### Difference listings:
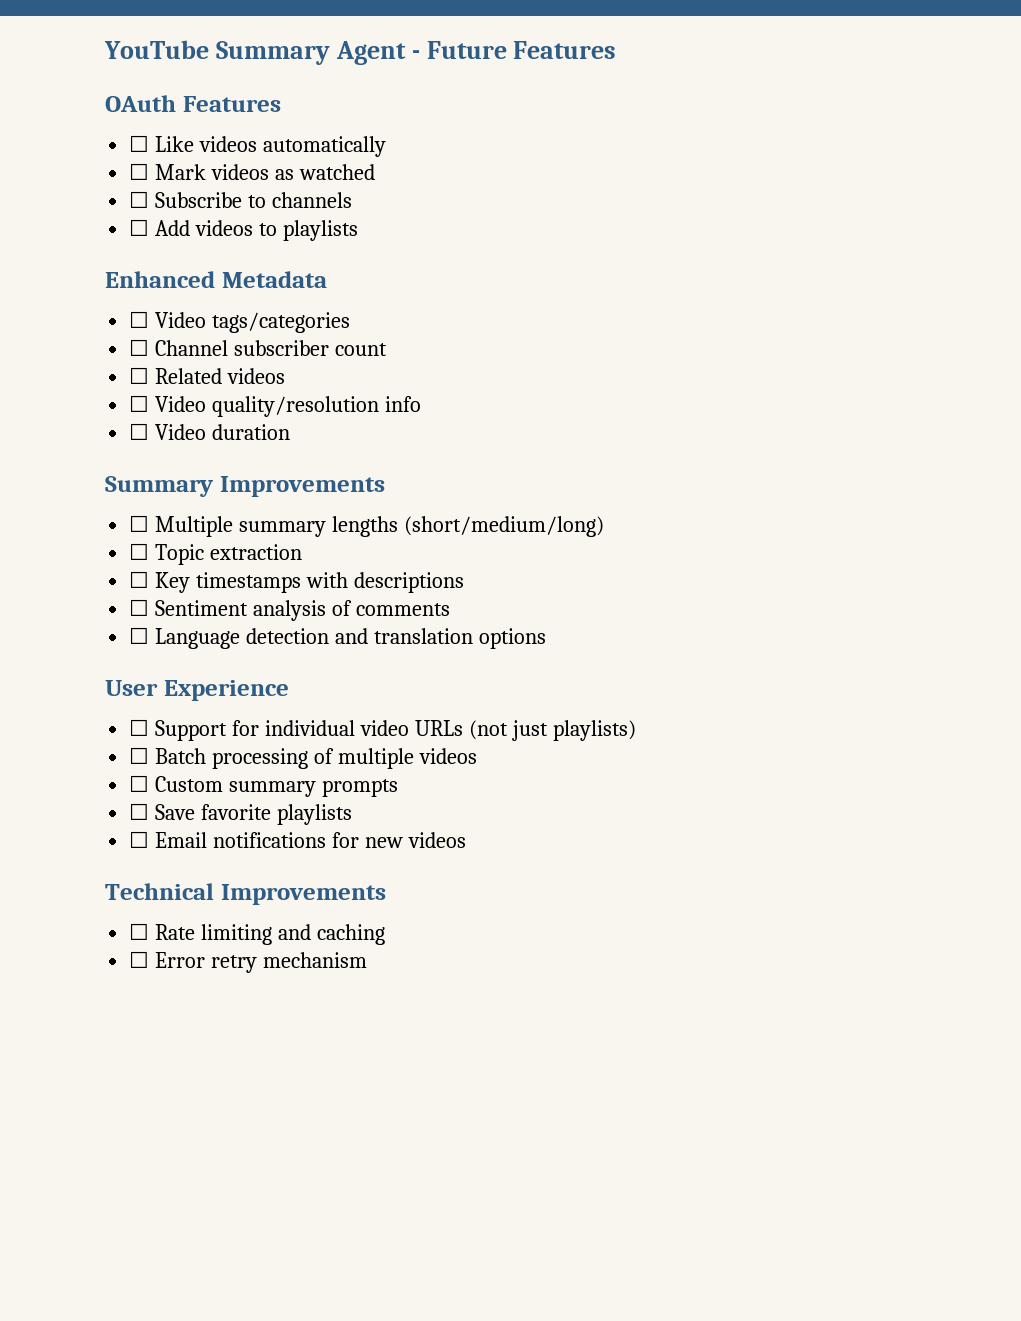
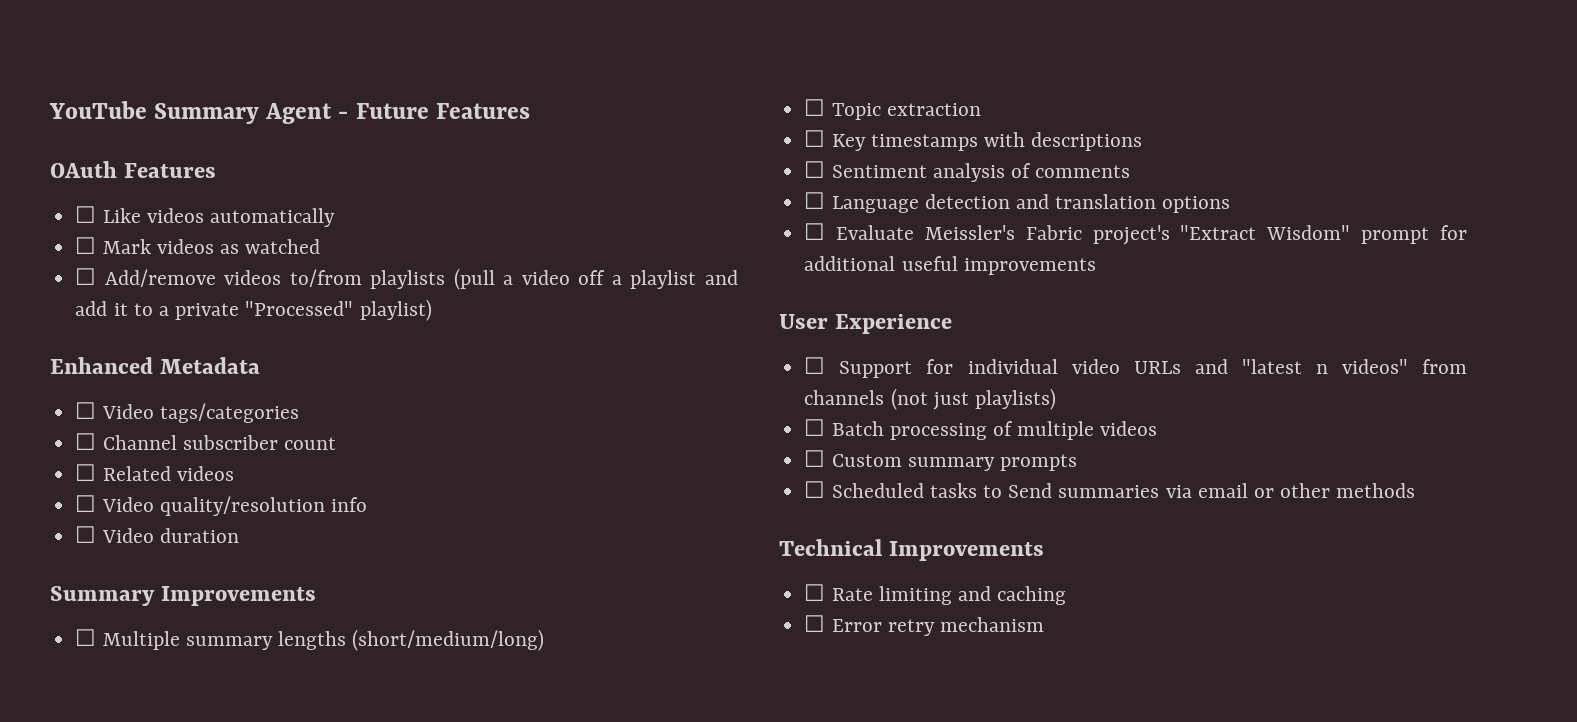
- ☐ Subscribe to channels
- ☐ Add videos to playlists
+ ☐ Add/remove videos to/from playlists (pull a video off a playlist and add it to a private "Processed" playlist)
+ ☐ Evaluate Meissler's Fabric project's "Extract Wisdom" prompt for additional useful improvements
- ☐ Support for individual video URLs (not just playlists)
+ ☐ Support for individual video URLs and "latest n videos" from channels (not just playlists)
- ☐ Save favorite playlists
- ☐ Email notifications for new videos
+ ☐ Scheduled tasks to Send summaries via email or other methods

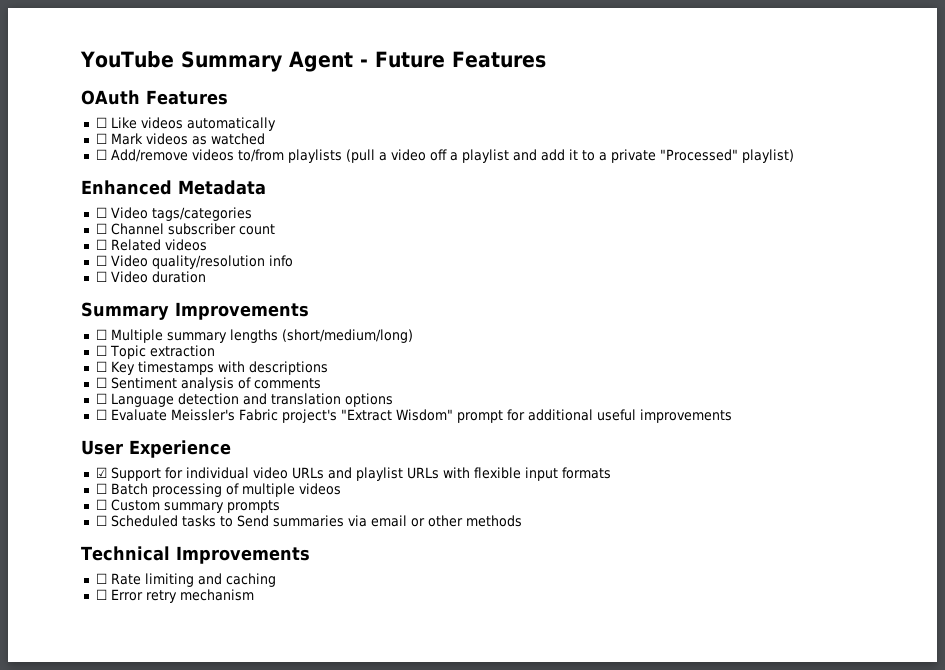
- ☐ Support for individual video URLs and "latest n videos" from channels (not just playlists)
+ ☑ Support for individual video URLs and playlist URLs with flexible input formats

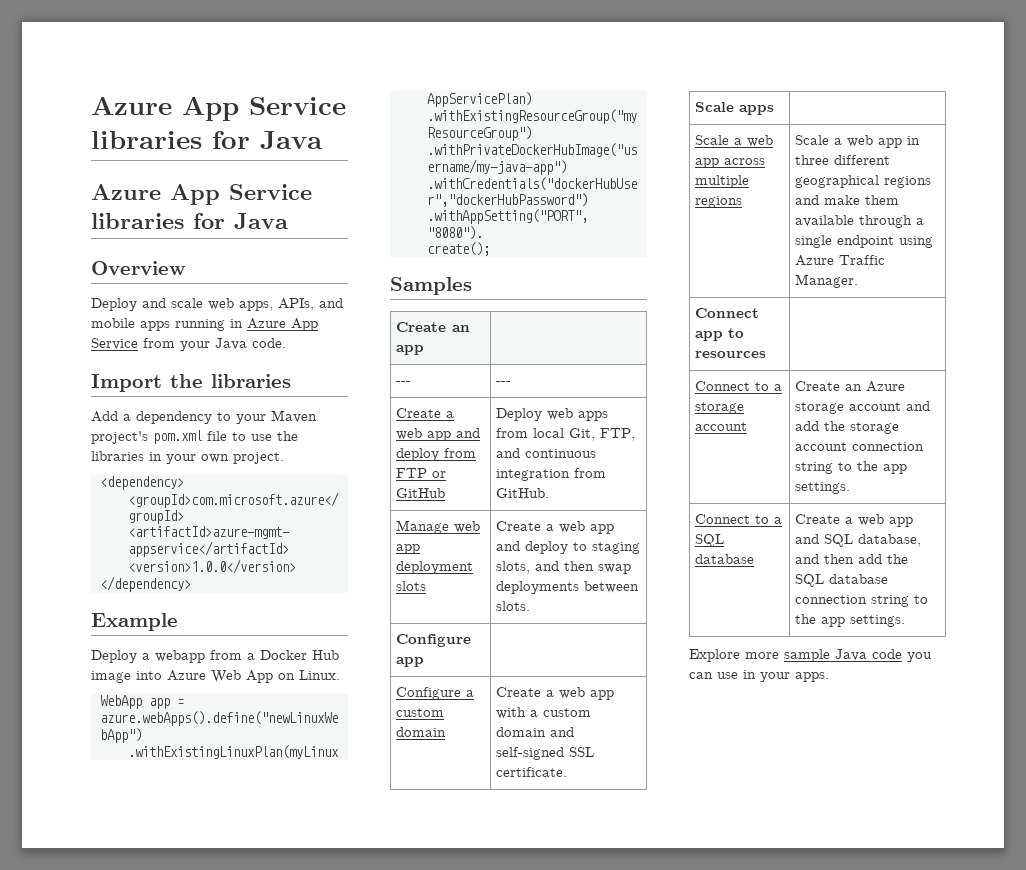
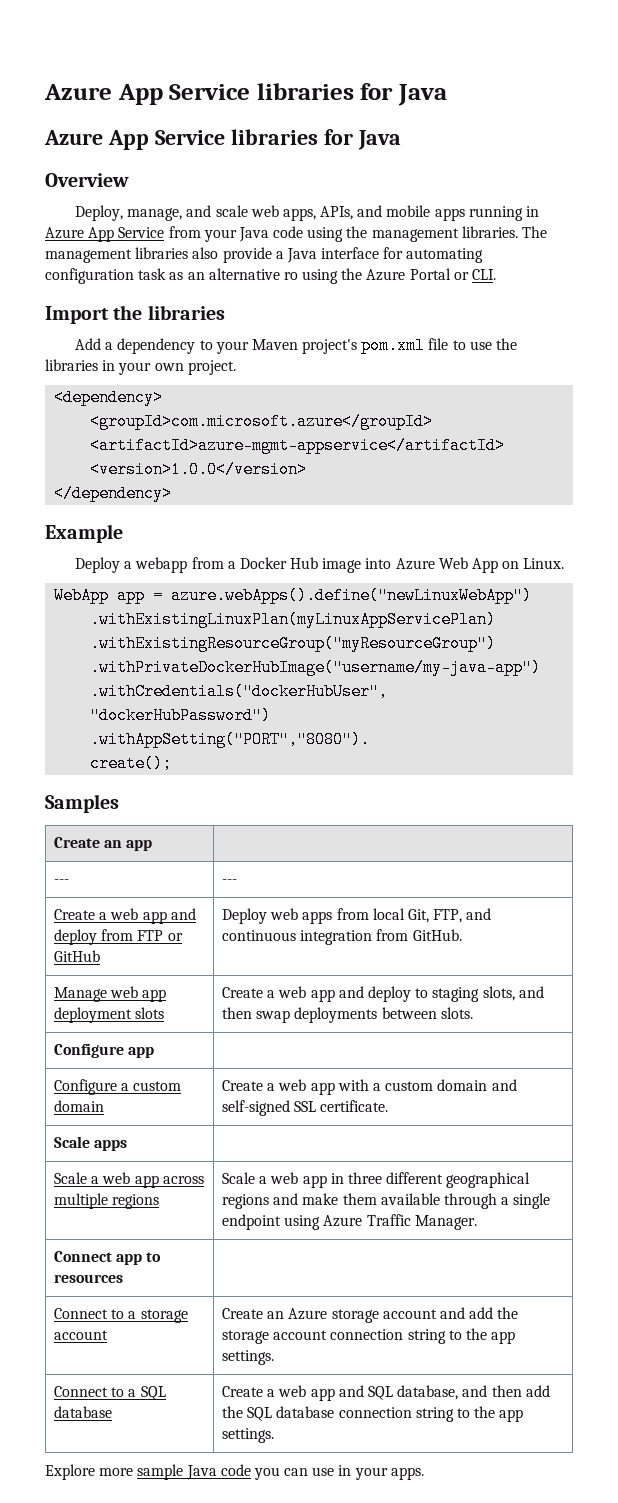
- Deploy and scale web apps, APIs, and mobile apps running in Azure App Service from your Java code.
+ Deploy, manage, and scale web apps, APIs, and mobile apps running in Azure App Service from your Java code using the management libraries. The management libraries also provide a Java interface for automating configuration task as an alternative ro using the Azure Portal or CLI.

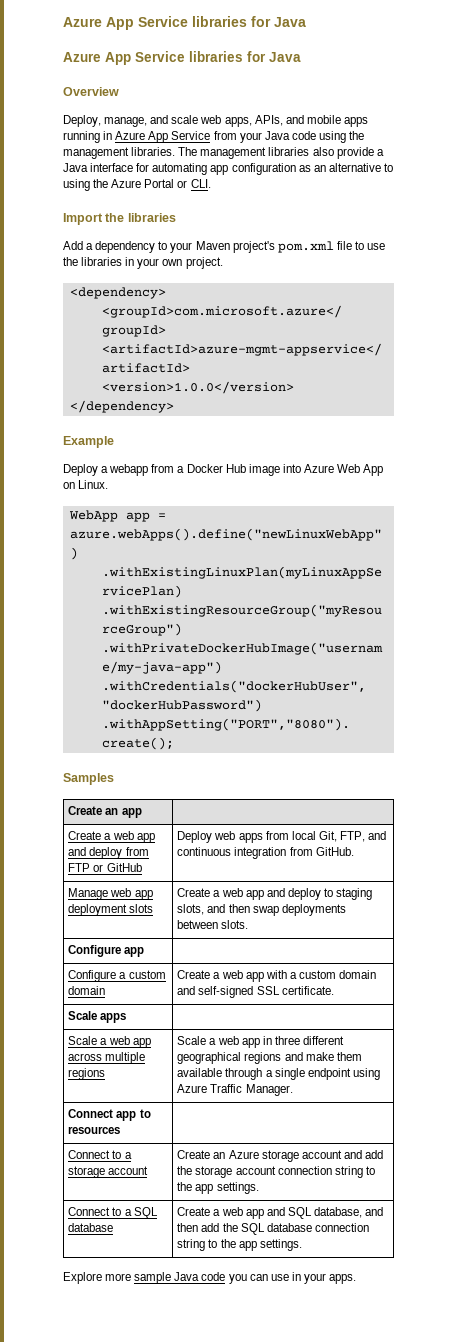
- The management libraries also provide a Java interface for automating configuration task as an alternative ro using the Azure Portal or CLI.
+ The management libraries also provide a Java interface for automating app configuration as an alternative to using the Azure Portal or CLI.
- --- | ---

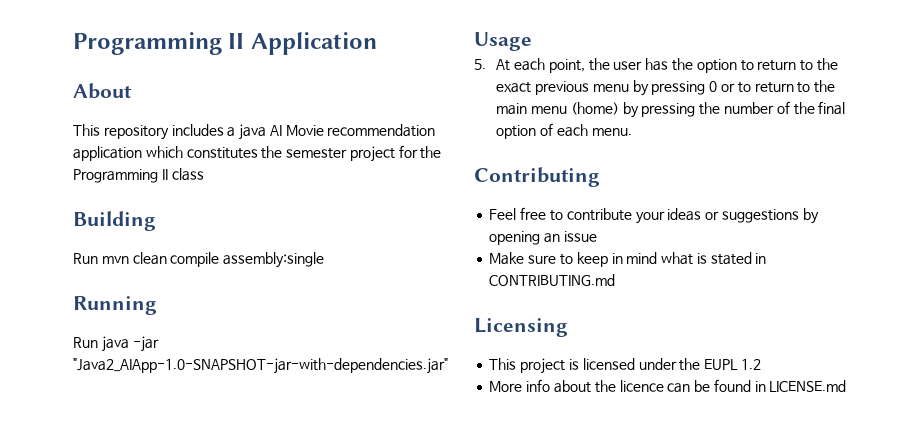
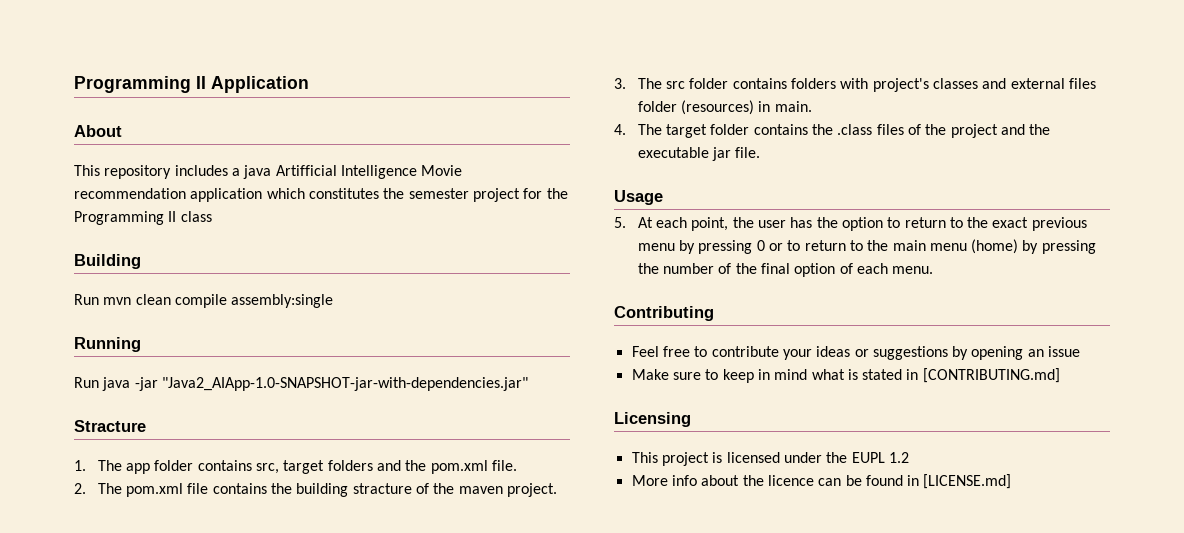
- This repository includes a java AI Movie recommendation application which constitutes the semester project for the Programming II class
+ This repository includes a java Artifficial Intelligence Movie recommendation application which constitutes the semester project for the Programming II class
+ Stracture
+ 1. The app folder contains src, target folders and the pom.xml file.
+ 2. The pom.xml file contains the building stracture of the maven project.
+ 3. The src folder contains folders with project's classes and external files folder (resources) in main.
+ 4. The target folder contains the .class files of the project and the executable jar file.
- Make sure to keep in mind what is stated in CONTRIBUTING.md
+ Make sure to keep in mind what is stated in [CONTRIBUTING.md]
- More info about the licence can be found in LICENSE.md
+ More info about the licence can be found in [LICENSE.md]

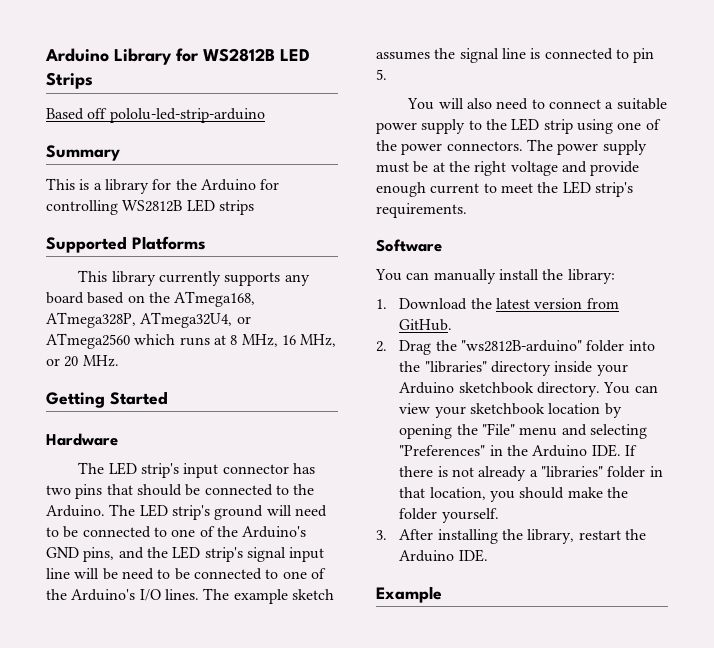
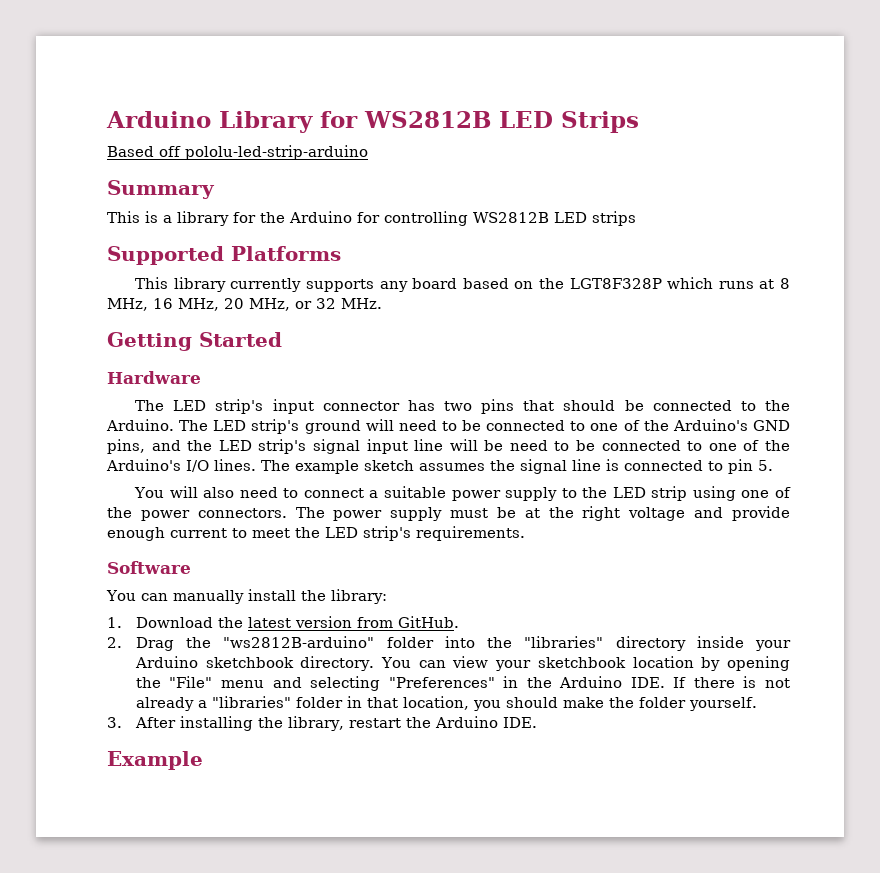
- This library currently supports any board based on the ATmega168, ATmega328P, ATmega32U4, or ATmega2560 which runs at 8 MHz, 16 MHz, or 20 MHz.
+ This library currently supports any board based on the LGT8F328P which runs at 8 MHz, 16 MHz, 20 MHz, or 32 MHz.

### BRIEF:
For this task, give again exactly the lines from the line with "the maven project." through the end of the entries, including both ends, and omit the pictures.

### WRITTEN RESPONSE:
+ 2. The pom.xml file contains the building stracture of the maven project.
+ 3. The src folder contains folders with project's classes and external files folder (resources) in main.
+ 4. The target folder contains the .class files of the project and the executable jar file.
- Make sure to keep in mind what is stated in CONTRIBUTING.md
+ Make sure to keep in mind what is stated in [CONTRIBUTING.md]
- More info about the licence can be found in LICENSE.md
+ More info about the licence can be found in [LICENSE.md]

- This library currently supports any board based on the ATmega168, ATmega328P, ATmega32U4, or ATmega2560 which runs at 8 MHz, 16 MHz, or 20 MHz.
+ This library currently supports any board based on the LGT8F328P which runs at 8 MHz, 16 MHz, 20 MHz, or 32 MHz.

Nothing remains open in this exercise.